Court reinstates
Montana abortion law


By Laurie Asseo
Associated Press Writer

 

WASHINGTON (AP) - The Supreme Court today reinstated a Montana law that requires unmarried girls to notify a parent or get a judge's approval before undergoing an abortion.

The court ruled that the law is valid despite arguments by abortion rights advocates that it does not let judges decide an abortion would be in a girl's best interest. Montana's law says judges can approve an abortion without notifying either parent if a girl shows that such notice is against her best interest.

Today's unsigned decision noted that past rulings on parental-notification laws assumed that a judicial finding that parental notice is not in a girl's best interest is the same as finding that abortion without notification is in her best interest.

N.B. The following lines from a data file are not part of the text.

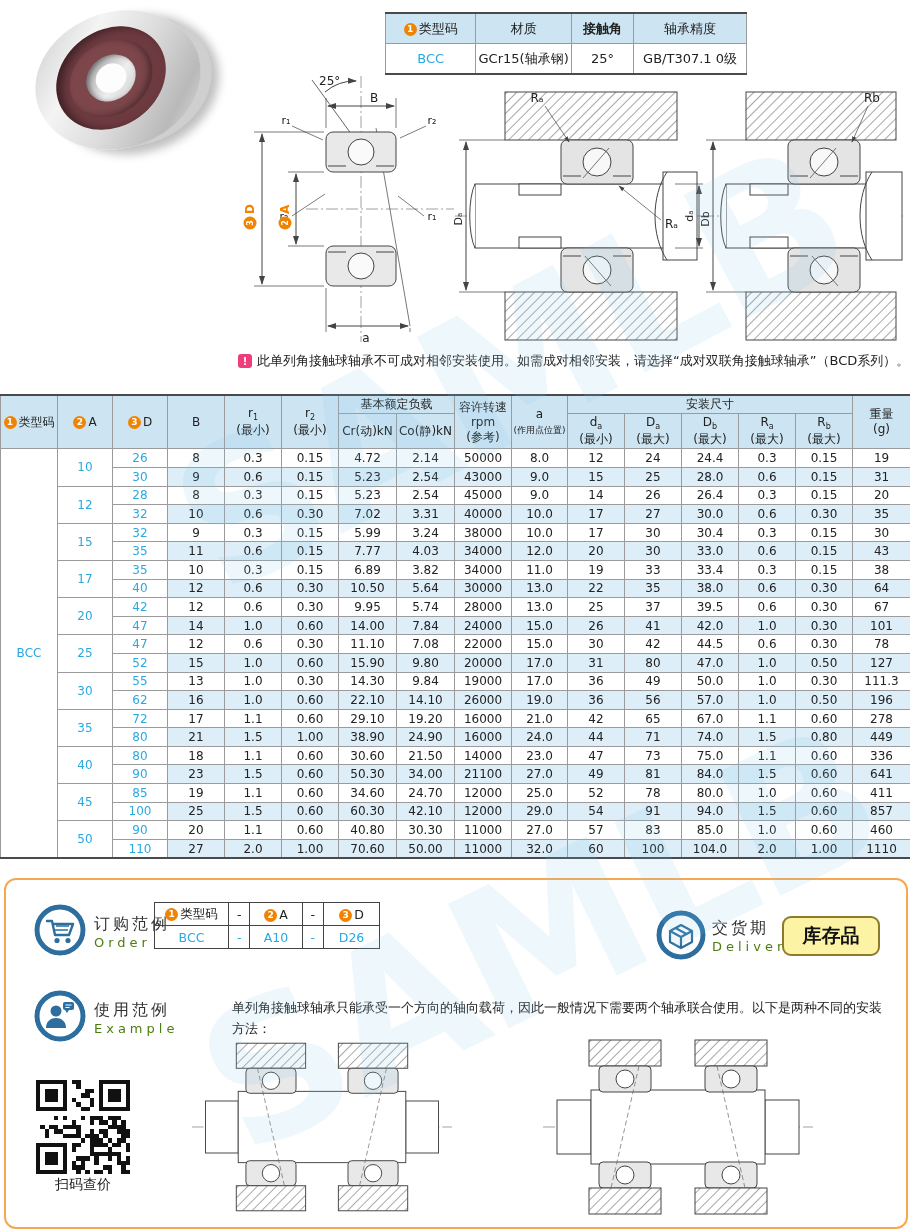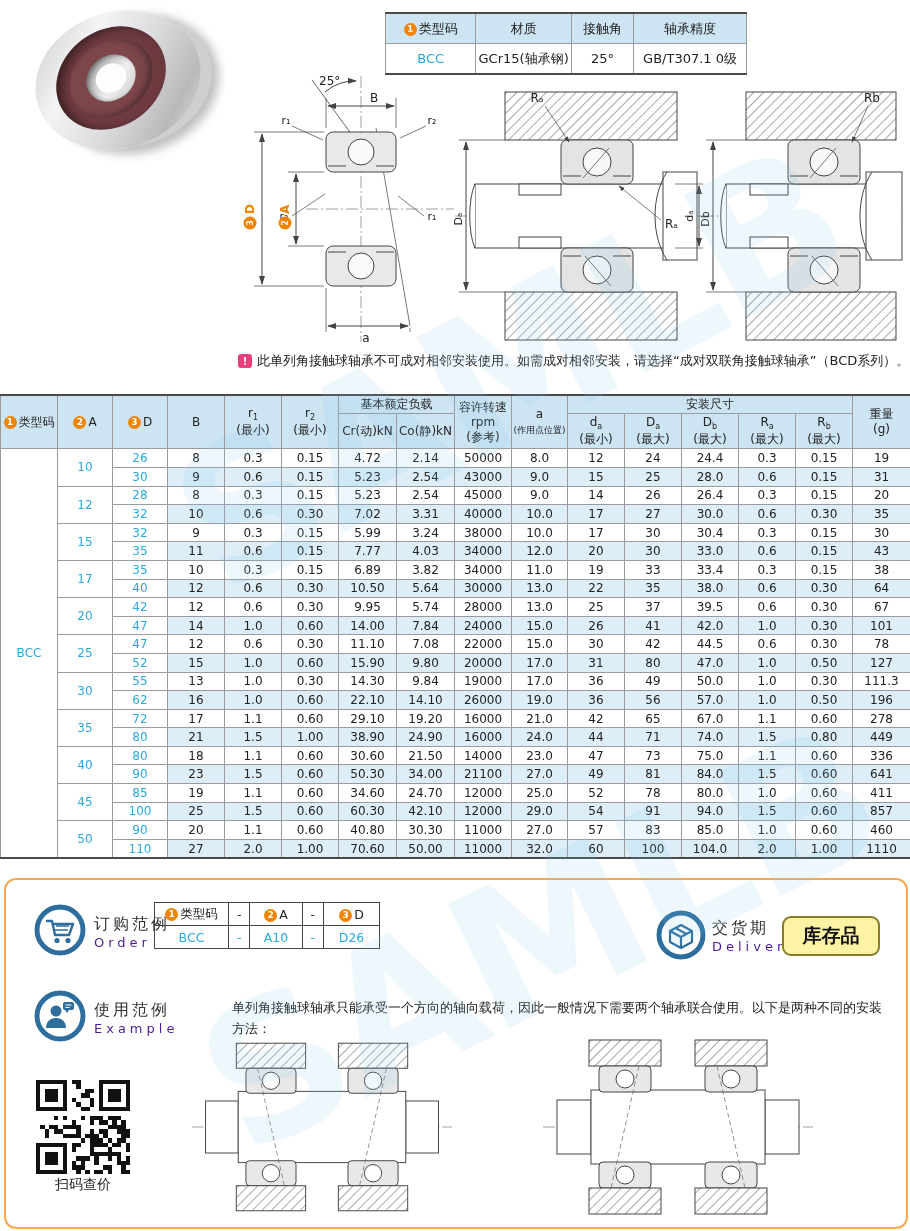--- a/index.html
+++ b/index.html
@@ -32,7 +32,7 @@
         border-top:2px solid #4a4a4a;border-bottom:2px solid #4a4a4a;}
   .spec th,.spec td{border:1px solid #9b9b9b;font-size:13px;text-align:center;height:27px;font-weight:normal;}
   .spec th{background:#cde5f3;}
-  .spec .c1{width:92px;} .spec .c2{width:95px;} .spec .c3{width:62px;} .spec .c4{width:113px;}
+  .spec .c1{width:92px;} .spec .c2{width:95px;} .spec .c3{width:62px;font-weight:bold;} .spec .c4{width:113px;}
 
   .cyan{color:#29a9e0;}
   .nc{display:inline-flex;width:13px;height:13px;border-radius:50%;background:#f08300;color:#fff;

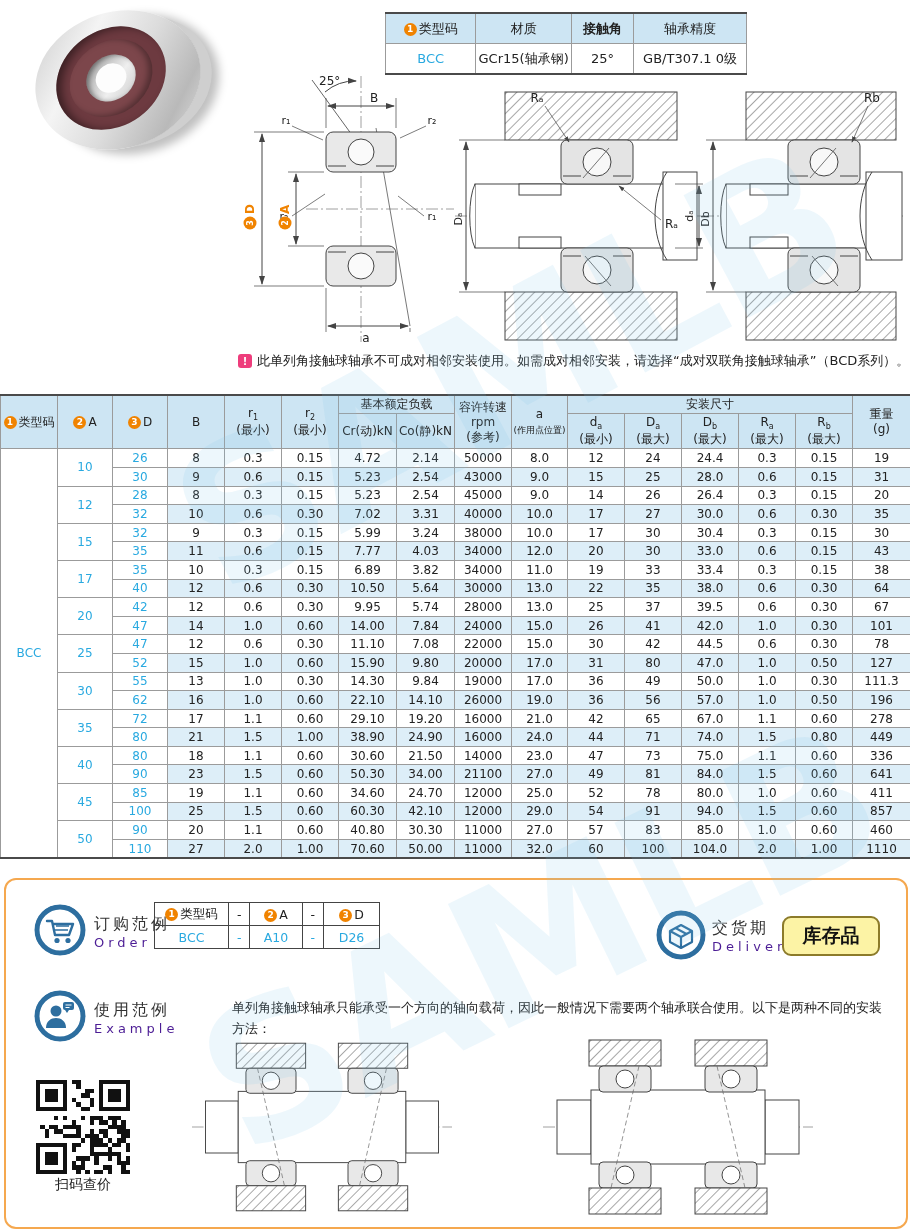--- a/index.html
+++ b/index.html
@@ -69,7 +69,7 @@
         border-radius:12px;background:#fff;z-index:2;}
   .icircle{position:absolute;border-radius:50%;}
   .sect-title-cn{font-size:16px;letter-spacing:3px;color:#333;}
-  .sect-title-en{font-size:13px;letter-spacing:4px;color:#4c1d95;}
+  .sect-title-en{font-size:13px;letter-spacing:4px;color:#4d7c0f;}
 
   .order-table{position:absolute;left:148px;top:22px;width:226px;border-collapse:collapse;}
   .order-table td{border:1px solid #444;font-size:12.5px;text-align:center;height:20px;}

The court's main opinion said the Montana law makes no distinction between the two. In a concurring opinion, Justice John Paul Stevens said, ``It is surely appropriate to assume that the Montana provision also requires the court to authorize the minor's consent whenever the abortion is in her best interests.'' Justices Ruth Bader Ginsburg and Stephen G. Breyer joined Stevens' opinion.

Montana agreed in 1993 not to enforce its law requiring unmarried girls under 18 to tell a parent before undergoing an abortion, because it did not provide the option of going to court. Two years later, lawmakers enacted a new law that let girls avoid telling a parent by getting a judge's permission instead.

A judge could give permission if a girl was mature enough to decide whether to have an abortion, if there was evidence that a parent abused her, or if notifying a parent would not be in her best interest.

Eleven other states have parental-notification laws with similar judicial bypass procedures. They are Arkansas, Delaware, Georgia, Illinois, Iowa, Kansas, Minnesota, Nebraska, Nevada, Ohio and West Virginia. Some other states require parental consent, most with a judicial bypass based on a showing that an abortion would be in the girl's best interest.

A group of doctors challenged Montana's law in federal court. They argued that it often would be easier to prove an abortion would be in a girl's best interest than to show that telling a parent would be against her interest.

A federal judge ruled the law unconstitutional, and the 9th U.S. Circuit Court of Appeals agreed.

The Supreme Court in 1989 upheld an Ohio parental-notification law that required girls seeking a court order to prove parental notification would not be in their interest. The decision treated that language as though it were the same as a requirement to prove that the abortion itself was in the minor's best interest.

In the appeal acted on today, Montana lawyers said the 9th Circuit court should have followed court rulings that upheld similar laws in other states.

The case is Lambert vs. Wicklund, 96-858.